### WHAT THE TASK ASKS
Please return only the lines from the one holding "NORDSTROM Size L" through the one holding "40% side, graphite.: 3", exactly as they appear in the records below, both ends included.

[THE DATA]

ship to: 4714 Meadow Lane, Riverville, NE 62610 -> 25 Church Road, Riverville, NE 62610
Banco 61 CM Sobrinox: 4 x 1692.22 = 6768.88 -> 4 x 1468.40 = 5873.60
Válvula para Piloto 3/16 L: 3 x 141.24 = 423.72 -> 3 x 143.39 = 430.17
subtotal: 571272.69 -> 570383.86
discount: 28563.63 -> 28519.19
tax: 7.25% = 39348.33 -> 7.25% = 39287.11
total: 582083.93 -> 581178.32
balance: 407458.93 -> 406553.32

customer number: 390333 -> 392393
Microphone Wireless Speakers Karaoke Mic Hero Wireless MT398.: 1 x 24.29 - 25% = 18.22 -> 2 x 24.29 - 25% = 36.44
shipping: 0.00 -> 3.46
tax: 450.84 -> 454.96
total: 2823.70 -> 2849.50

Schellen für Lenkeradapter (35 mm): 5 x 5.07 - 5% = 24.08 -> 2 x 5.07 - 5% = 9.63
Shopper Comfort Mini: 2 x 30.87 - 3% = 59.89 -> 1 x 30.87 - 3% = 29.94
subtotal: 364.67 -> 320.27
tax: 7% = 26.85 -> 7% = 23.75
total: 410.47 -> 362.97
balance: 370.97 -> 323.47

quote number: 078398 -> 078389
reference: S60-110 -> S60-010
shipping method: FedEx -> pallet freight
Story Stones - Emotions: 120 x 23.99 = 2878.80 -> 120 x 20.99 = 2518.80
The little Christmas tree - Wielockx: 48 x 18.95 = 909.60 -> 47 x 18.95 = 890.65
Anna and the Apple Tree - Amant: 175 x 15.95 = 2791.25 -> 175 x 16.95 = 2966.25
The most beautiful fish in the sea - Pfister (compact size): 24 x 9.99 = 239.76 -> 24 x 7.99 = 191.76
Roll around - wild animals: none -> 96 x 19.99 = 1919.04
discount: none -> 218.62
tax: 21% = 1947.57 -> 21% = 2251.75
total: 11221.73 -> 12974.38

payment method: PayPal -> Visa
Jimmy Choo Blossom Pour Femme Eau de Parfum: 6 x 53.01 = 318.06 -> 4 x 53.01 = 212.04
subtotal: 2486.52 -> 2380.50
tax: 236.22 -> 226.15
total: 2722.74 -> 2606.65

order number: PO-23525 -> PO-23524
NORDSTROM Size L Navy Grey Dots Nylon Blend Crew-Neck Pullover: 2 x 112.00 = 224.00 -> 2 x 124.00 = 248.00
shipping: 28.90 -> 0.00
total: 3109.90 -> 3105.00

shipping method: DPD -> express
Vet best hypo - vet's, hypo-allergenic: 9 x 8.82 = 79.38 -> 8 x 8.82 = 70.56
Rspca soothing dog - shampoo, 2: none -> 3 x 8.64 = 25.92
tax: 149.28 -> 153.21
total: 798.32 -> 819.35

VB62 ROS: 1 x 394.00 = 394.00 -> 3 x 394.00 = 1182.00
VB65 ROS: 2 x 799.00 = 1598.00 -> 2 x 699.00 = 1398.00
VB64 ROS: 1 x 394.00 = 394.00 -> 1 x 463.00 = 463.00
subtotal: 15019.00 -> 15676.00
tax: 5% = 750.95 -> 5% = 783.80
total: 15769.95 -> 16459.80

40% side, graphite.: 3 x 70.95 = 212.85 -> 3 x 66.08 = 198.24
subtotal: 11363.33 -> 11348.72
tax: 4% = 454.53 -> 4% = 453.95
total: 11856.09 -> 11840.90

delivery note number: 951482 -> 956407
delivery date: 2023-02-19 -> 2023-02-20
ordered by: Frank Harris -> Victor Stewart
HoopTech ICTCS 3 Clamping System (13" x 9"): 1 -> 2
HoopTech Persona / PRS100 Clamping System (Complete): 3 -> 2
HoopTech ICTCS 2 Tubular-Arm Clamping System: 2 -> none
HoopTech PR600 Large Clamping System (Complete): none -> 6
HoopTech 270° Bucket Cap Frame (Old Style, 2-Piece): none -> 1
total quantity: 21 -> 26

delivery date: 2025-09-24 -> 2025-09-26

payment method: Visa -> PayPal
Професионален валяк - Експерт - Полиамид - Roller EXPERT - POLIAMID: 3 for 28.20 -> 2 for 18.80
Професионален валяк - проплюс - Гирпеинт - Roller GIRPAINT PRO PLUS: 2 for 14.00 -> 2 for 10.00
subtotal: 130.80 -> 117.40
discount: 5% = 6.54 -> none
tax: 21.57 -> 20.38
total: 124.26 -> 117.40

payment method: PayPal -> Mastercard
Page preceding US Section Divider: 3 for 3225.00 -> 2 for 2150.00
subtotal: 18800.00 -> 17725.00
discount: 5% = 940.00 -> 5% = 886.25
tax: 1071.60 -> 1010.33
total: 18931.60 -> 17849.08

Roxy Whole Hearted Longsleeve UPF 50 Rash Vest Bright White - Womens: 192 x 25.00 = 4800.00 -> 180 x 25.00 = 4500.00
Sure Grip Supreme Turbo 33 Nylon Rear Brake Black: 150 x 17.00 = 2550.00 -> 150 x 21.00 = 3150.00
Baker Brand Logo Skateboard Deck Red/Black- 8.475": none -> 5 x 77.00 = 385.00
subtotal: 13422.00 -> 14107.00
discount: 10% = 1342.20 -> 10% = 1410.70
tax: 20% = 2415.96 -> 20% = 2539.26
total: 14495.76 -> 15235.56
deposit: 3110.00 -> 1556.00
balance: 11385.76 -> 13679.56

[/THE DATA]

### RESULT
NORDSTROM Size L Navy Grey Dots Nylon Blend Crew-Neck Pullover: 2 x 112.00 = 224.00 -> 2 x 124.00 = 248.00
shipping: 28.90 -> 0.00
total: 3109.90 -> 3105.00

shipping method: DPD -> express
Vet best hypo - vet's, hypo-allergenic: 9 x 8.82 = 79.38 -> 8 x 8.82 = 70.56
Rspca soothing dog - shampoo, 2: none -> 3 x 8.64 = 25.92
tax: 149.28 -> 153.21
total: 798.32 -> 819.35

VB62 ROS: 1 x 394.00 = 394.00 -> 3 x 394.00 = 1182.00
VB65 ROS: 2 x 799.00 = 1598.00 -> 2 x 699.00 = 1398.00
VB64 ROS: 1 x 394.00 = 394.00 -> 1 x 463.00 = 463.00
subtotal: 15019.00 -> 15676.00
tax: 5% = 750.95 -> 5% = 783.80
total: 15769.95 -> 16459.80

40% side, graphite.: 3 x 70.95 = 212.85 -> 3 x 66.08 = 198.24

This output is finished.